Dáil debates

Thursday, 17 July 2014

Topical Issue Debate

Employment Rights

2:45 pm

Photo of Ann PhelanAnn Phelan (Carlow-Kilkenny, Labour) | Oireachtas source

I thank Deputy Penrose for raising this matter. It is a very difficult situation for any person to be in.

The purpose of the insolvency payments scheme, which operates under the Protection of Employees (Employers' Insolvency) Act 1984, which, in turn, derives from EU Council Directive 987-80, is to protect certain outstanding pay-related entitlements due to employees in the event of the insolvency of their employer. These entitlements include wages, holiday pay, sick pay, payment in lieu of minimum notice due under the Minimum Notice and Terms of Employment Acts 1973-2001, and certain pension contributions. Various other statutory awards made by the Employment Appeals Tribunal, Rights Commissioners, etc., are also covered by the scheme.

Section 1(3) and Section 4 of the Protection of Employees (Employers' Insolvency) Act 1984, as amended, sets out the circumstances in which an employer is deemed to be insolvent for the purposes of the Act. In summary, section 1(3) provides that for the purposes of the Act, an employer shall be taken to be insolvent only in the following circumstances: liquidation or receivership, where the employer is a company and a winding-up order is made or a resolution for voluntary winding up is passed, or a receiver has been appointed by or for the holder of a debenture secured by a floating charge, or possession taken by or for the debenture holder of company property comprised in or subject to the charge; death of employer, where the employer has died, and the estate is insolvent and being administered in accordance with the rules of Part 1 of the First Schedule to the Succession Act 1965; bankruptcy, where the employer has been adjudicated bankrupt or has filed a petition for or executed a deed of arrangement within section 4 of the Deeds of Arrangement Act 1887; or insolvency of the employer under the legislation of another EU member state and where the employees concerned are habitually employed in insurable employment in Ireland.

To summarise, therefore, where a person's former employer was a limited company, the company must be in liquidation or receivership in order for the person to be eligible to claim under the insolvency payments scheme. In such circumstances, the liquidator or receiver becomes the relevant officer for submitting claims as he or she has access to the company records and can certify that the amounts claimed are in order. I am aware that there are cases where companies have ceased trading without engaging in a formal winding-up process and that in some such cases those employers owe moneys to their employees. Such employees are not eligible for payments under the insolvency payments scheme.

My Department is reviewing the position to establish what, if anything, can be done to progress payments to individuals in these situations. In progressing this review the Department must have regard to the integrity of the social insurance fund, from which insolvency payments are made. Any policy development to deal with this issue must have measures which would contain potential abuse by employers.

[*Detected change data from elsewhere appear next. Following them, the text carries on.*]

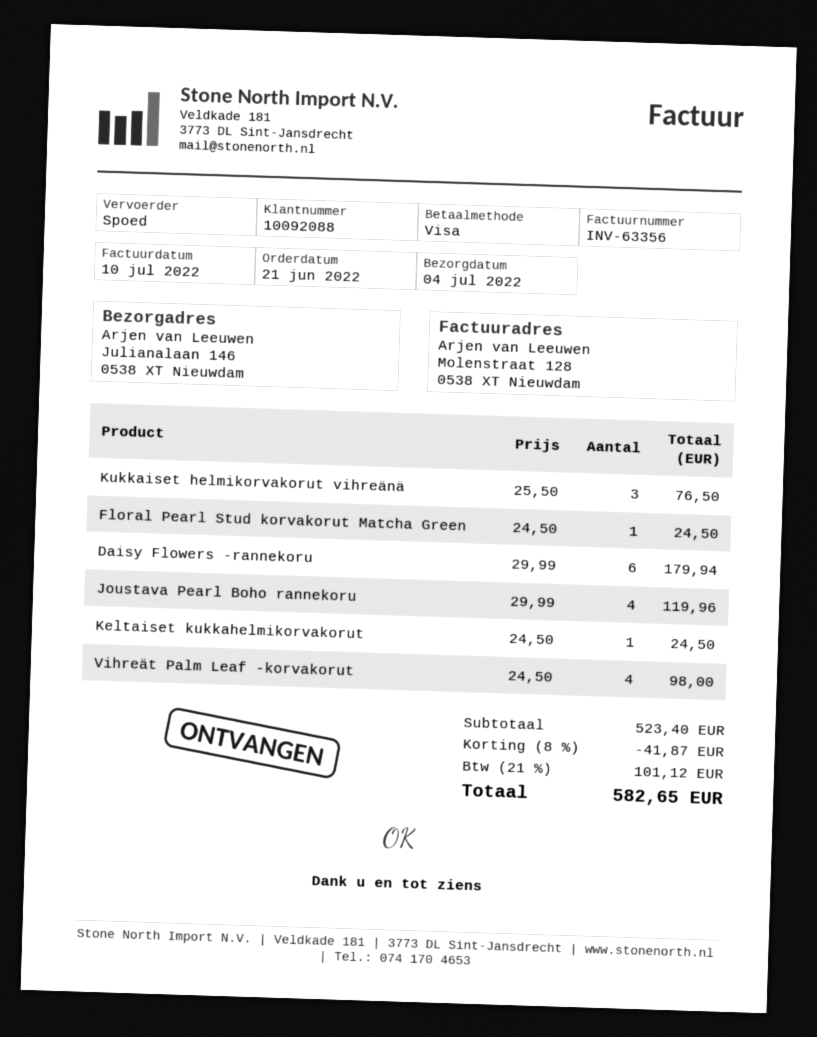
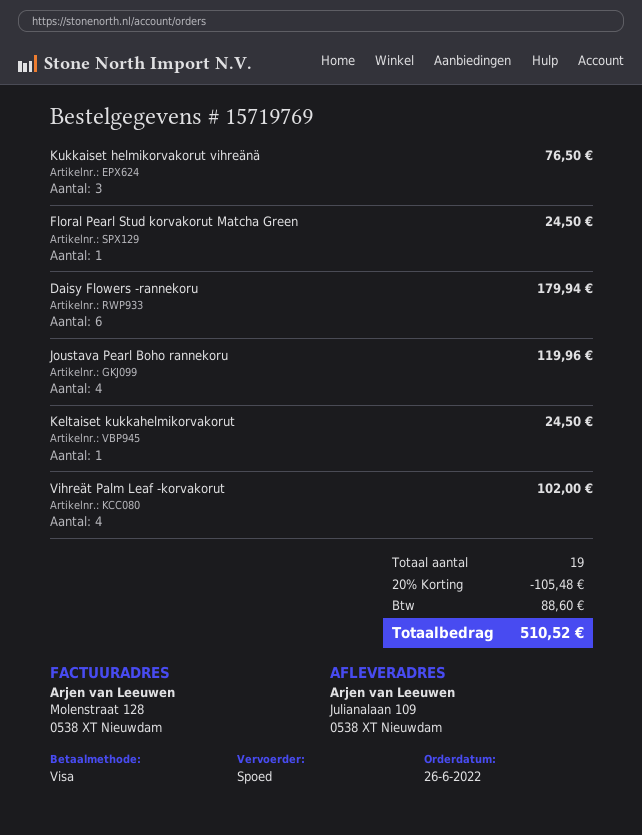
order date: 2022-06-21 -> 2022-06-26
ship to: Julianalaan 146, 0538 XT Nieuwdam -> Julianalaan 109, 0538 XT Nieuwdam
Vihreät Palm Leaf -korvakorut: 4 for 98.00 -> 4 for 102.00
discount: 8% = 41.87 -> 20% = 105.48
tax: 101.12 -> 88.60
total: 582.65 -> 510.52

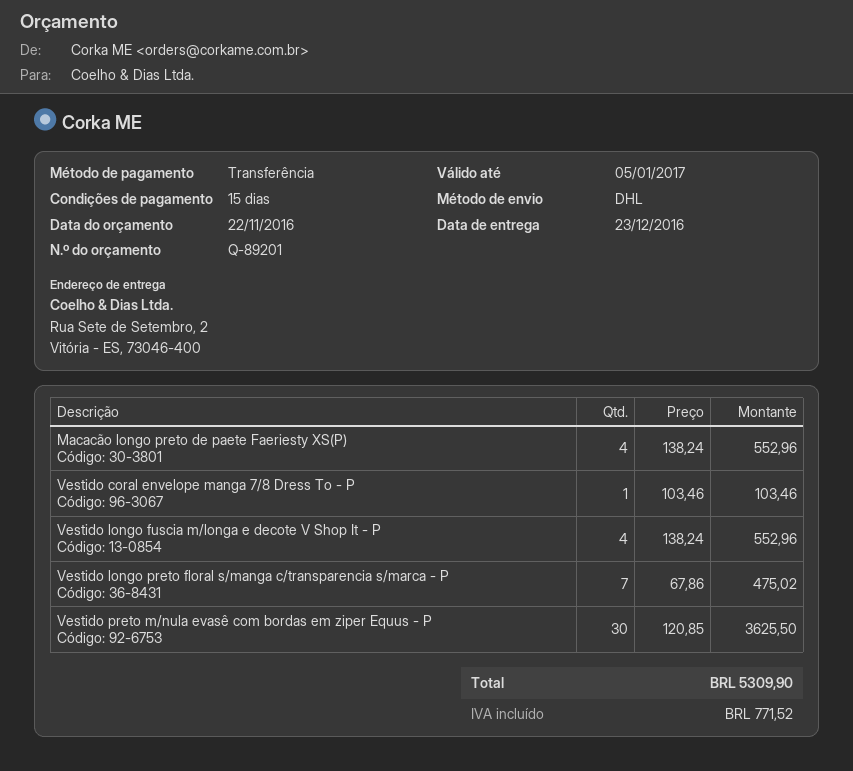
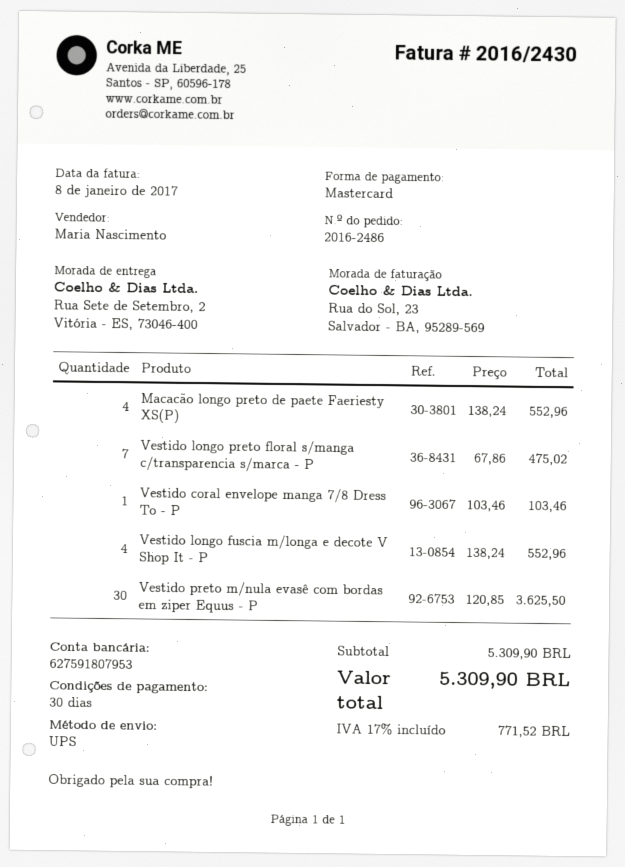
payment terms: 15 days -> 30 days
payment method: bank transfer -> Mastercard
shipping method: DHL -> UPS

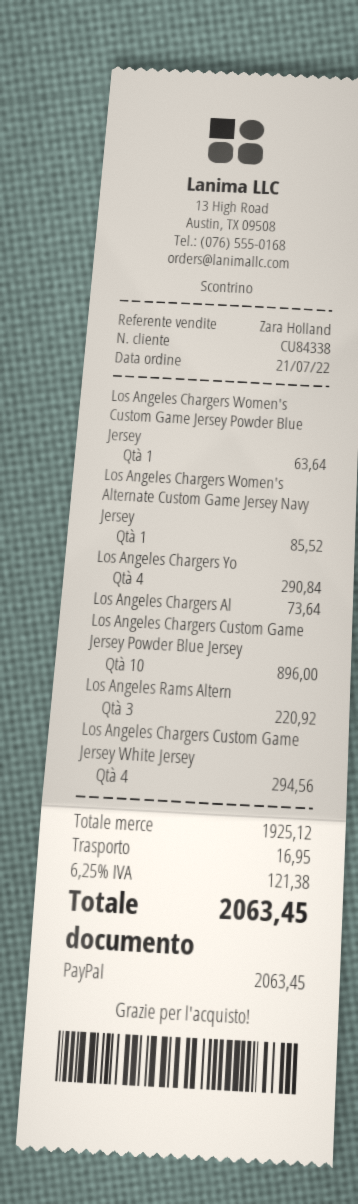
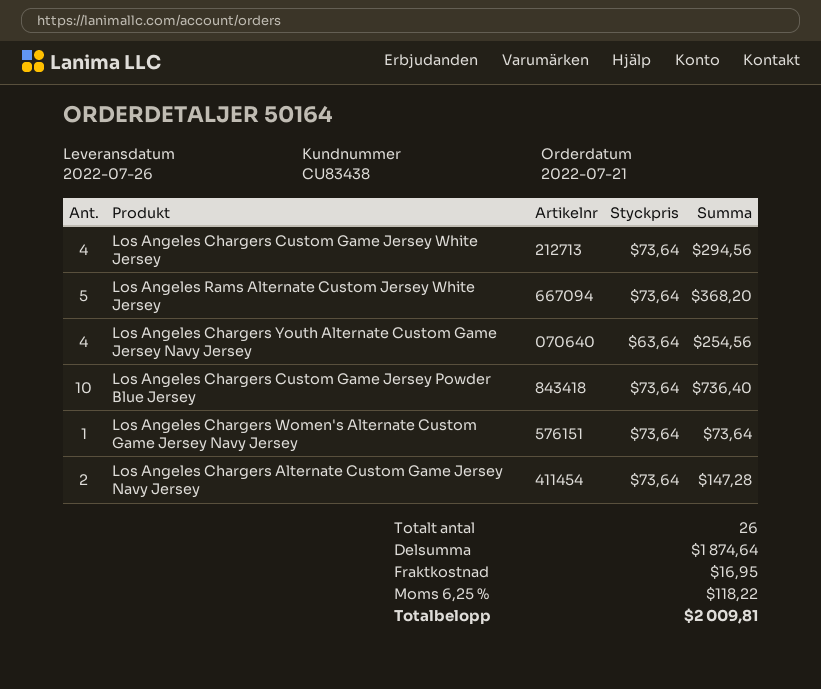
customer number: CU84338 -> CU83438
Los Angeles Chargers Women's Custom Game Jersey Powder Blue Jersey: 1 for 63.64 -> none
Los Angeles Chargers Women's Alternate Custom Game Jersey Navy Jersey: 1 for 85.52 -> 1 for 73.64
Los Angeles Chargers Yo: 4 for 290.84 -> 4 for 254.56
Los Angeles Chargers Al: 1 for 73.64 -> 2 for 147.28
Los Angeles Chargers Custom Game Jersey Powder Blue Jersey: 10 for 896.00 -> 10 for 736.40
Los Angeles Rams Altern: 3 for 220.92 -> 5 for 368.20
subtotal: 1925.12 -> 1874.64
tax: 6.25% = 121.38 -> 6.25% = 118.22
total: 2063.45 -> 2009.81

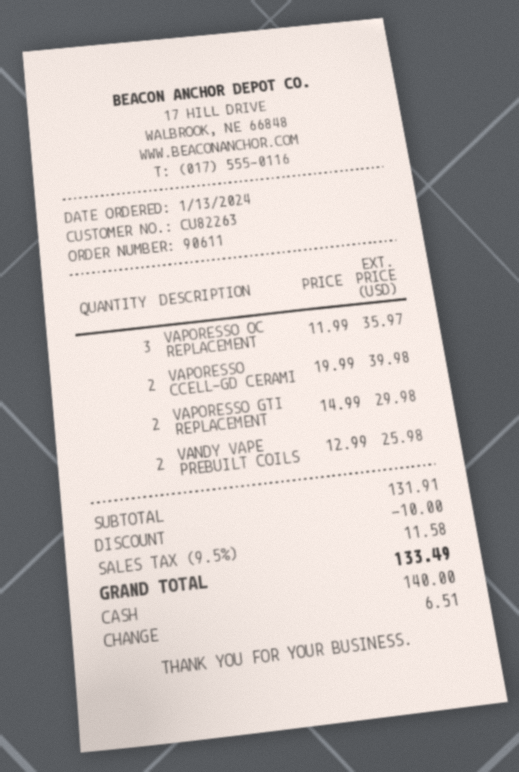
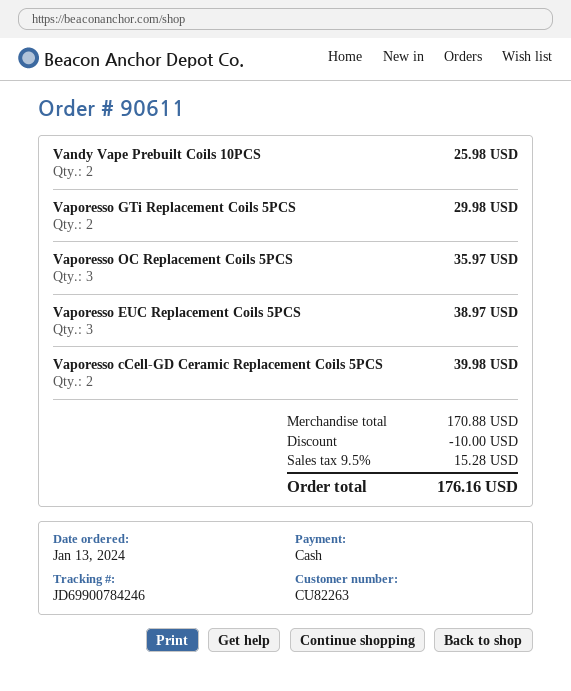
Vaporesso EUC Replacement Coils 5PCS: none -> 3 for 38.97
subtotal: 131.91 -> 170.88
tax: 9.5% = 11.58 -> 9.5% = 15.28
total: 133.49 -> 176.16

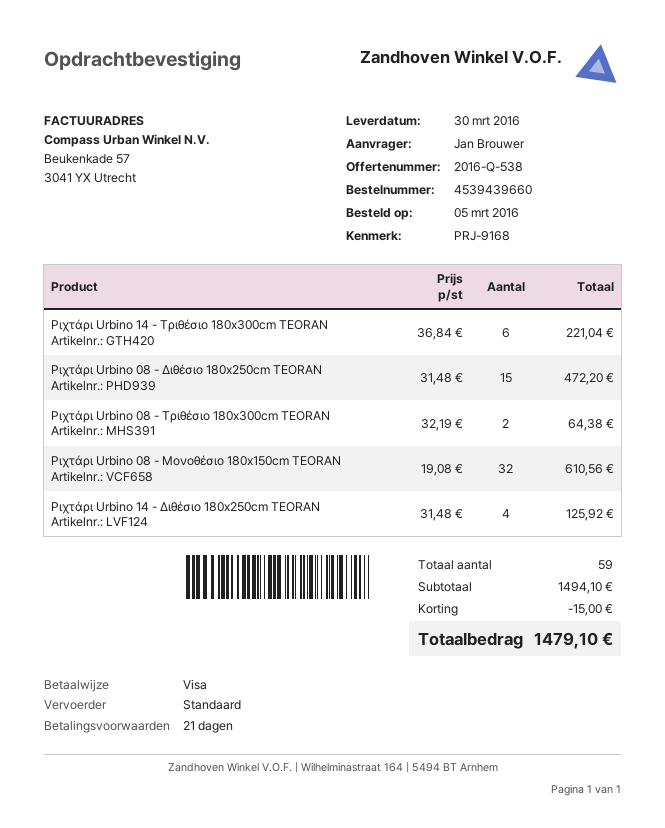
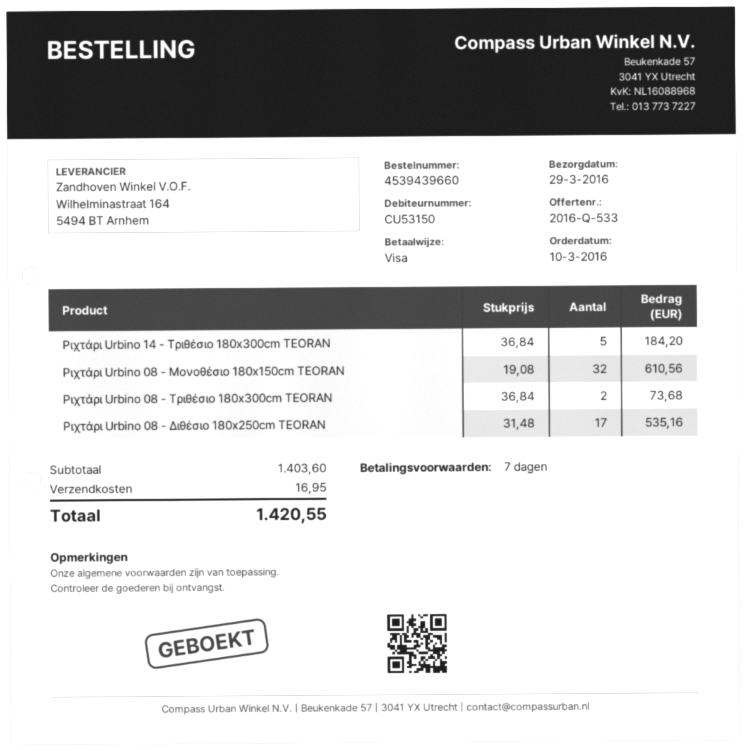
quote number: 2016-Q-538 -> 2016-Q-533
order date: 2016-03-05 -> 2016-03-10
delivery date: 2016-03-30 -> 2016-03-29
payment terms: 21 days -> 7 days
Ριχτάρι Urbino 14 - Τριθέσιο 180x300cm TEORAN: 6 x 36.84 = 221.04 -> 5 x 36.84 = 184.20
Ριχτάρι Urbino 08 - Διθέσιο 180x250cm TEORAN: 15 x 31.48 = 472.20 -> 17 x 31.48 = 535.16
Ριχτάρι Urbino 08 - Τριθέσιο 180x300cm TEORAN: 2 x 32.19 = 64.38 -> 2 x 36.84 = 73.68
Ριχτάρι Urbino 14 - Διθέσιο 180x250cm TEORAN: 4 x 31.48 = 125.92 -> none
subtotal: 1494.10 -> 1403.60
discount: 15.00 -> none
shipping: none -> 16.95
total: 1479.10 -> 1420.55

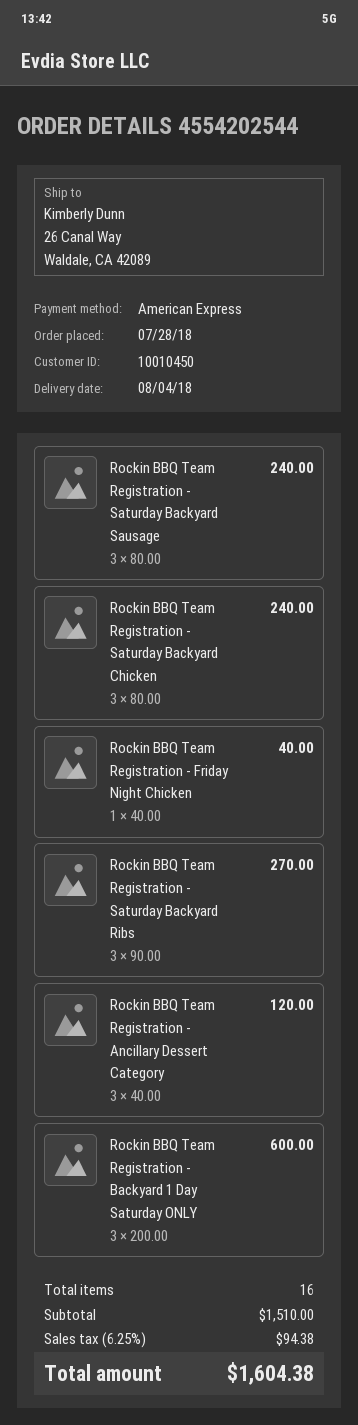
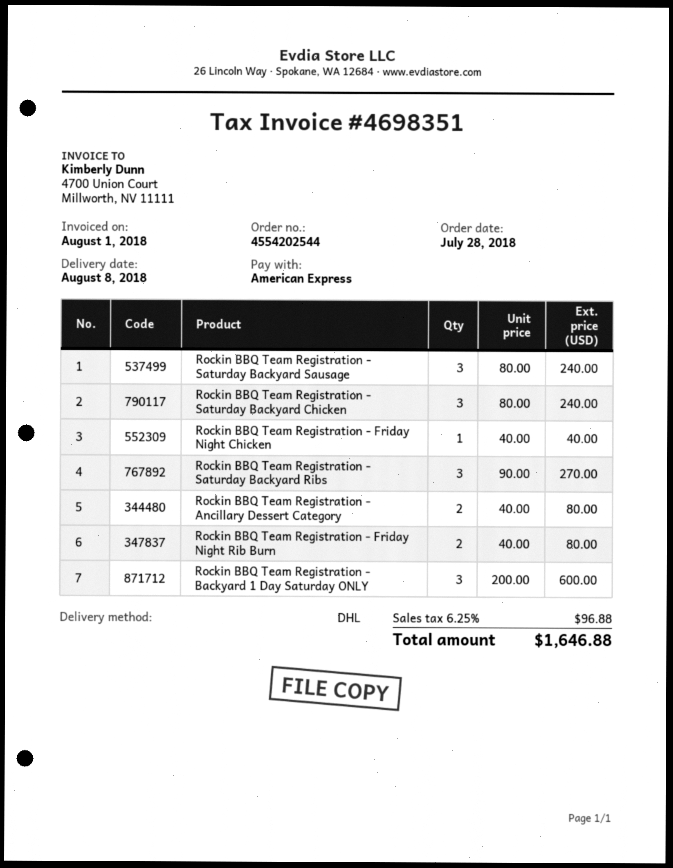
delivery date: 2018-08-04 -> 2018-08-08
Rockin BBQ Team Registration - Ancillary Dessert Category: 3 x 40.00 = 120.00 -> 2 x 40.00 = 80.00
Rockin BBQ Team Registration - Friday Night Rib Burn: none -> 2 x 40.00 = 80.00
tax: 6.25% = 94.38 -> 6.25% = 96.88
total: 1604.38 -> 1646.88

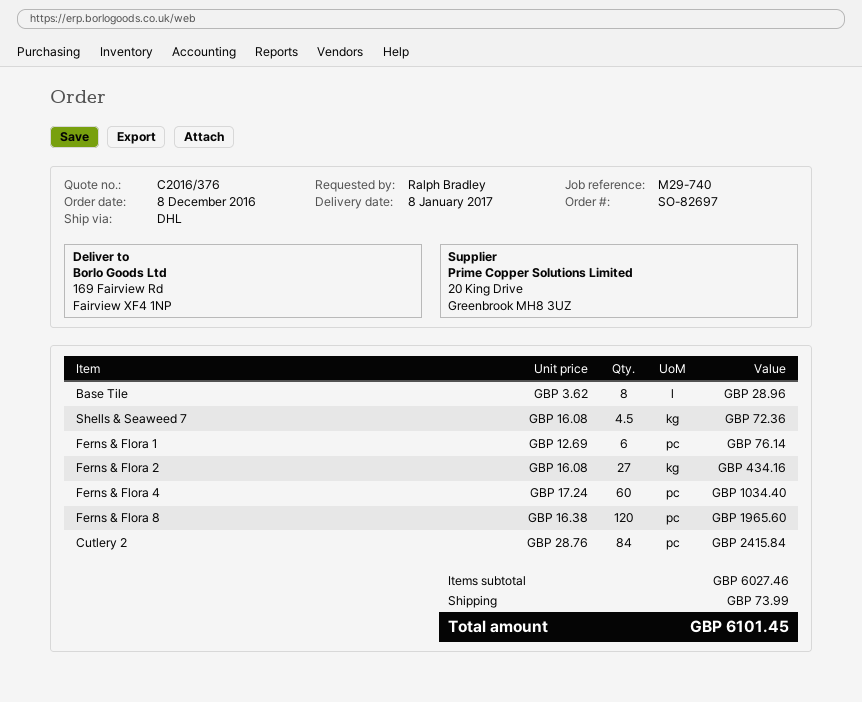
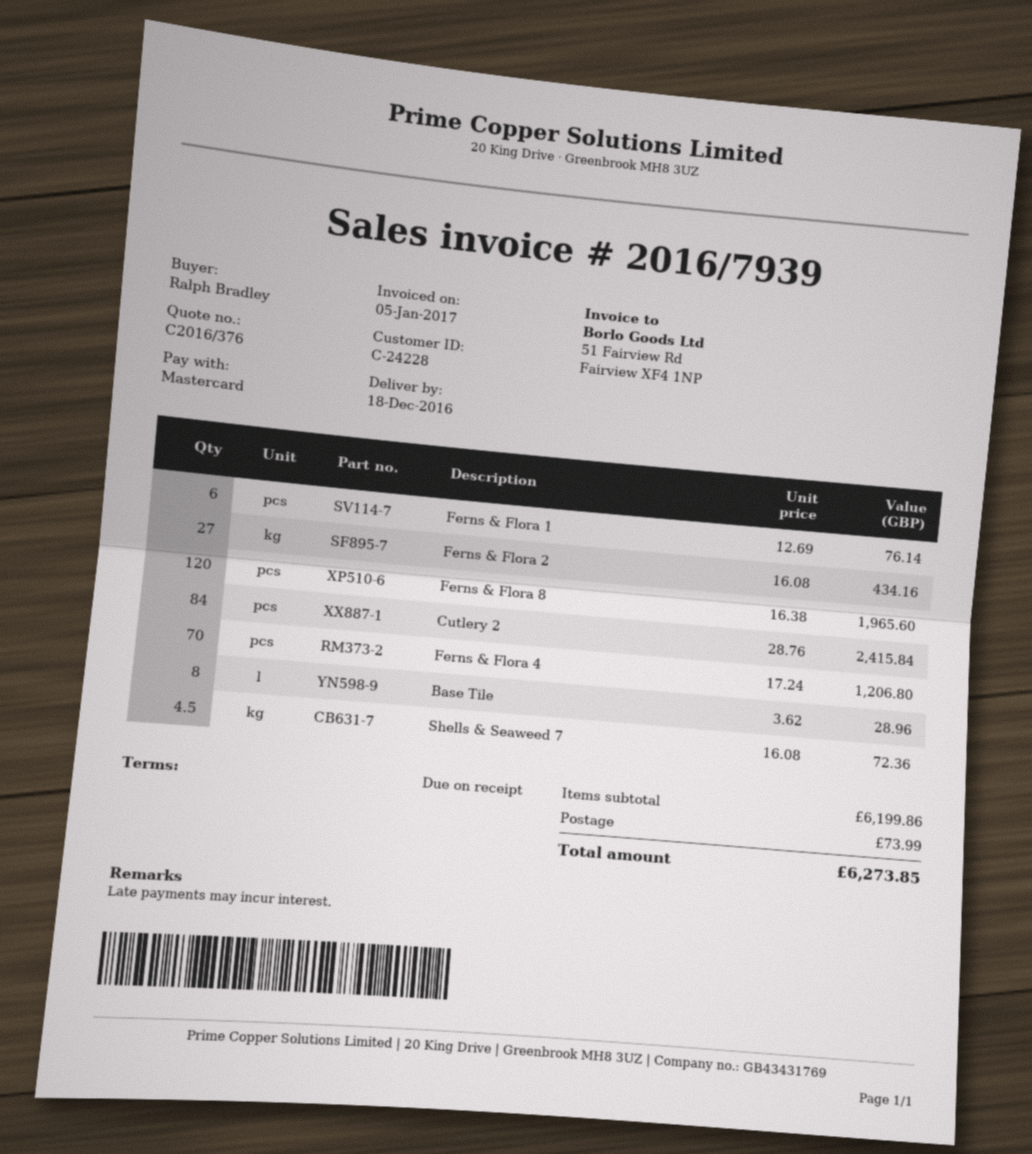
delivery date: 2017-01-08 -> 2016-12-18
Ferns & Flora 4: 60 x 17.24 = 1034.40 -> 70 x 17.24 = 1206.80
subtotal: 6027.46 -> 6199.86
total: 6101.45 -> 6273.85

After all, directors of companies who avail of limited liability have responsibilities under company law to ensure that proper books of accounts are kept and that the appropriate returns are made in a timely manner to relevant authorities. The Department will consult with a range of interested parties in this review including the Office of the Director of Corporate Enforcement, ODCE, the Department of Jobs, Enterprise and Innovation and the Revenue Commissioners. The Department has received submissions from the ICTU on the issue. In its review the Department will also have to have regard to legal issues arising in the general area of insolvency law and the potential impacts that any proposed policy development will have on that area of law.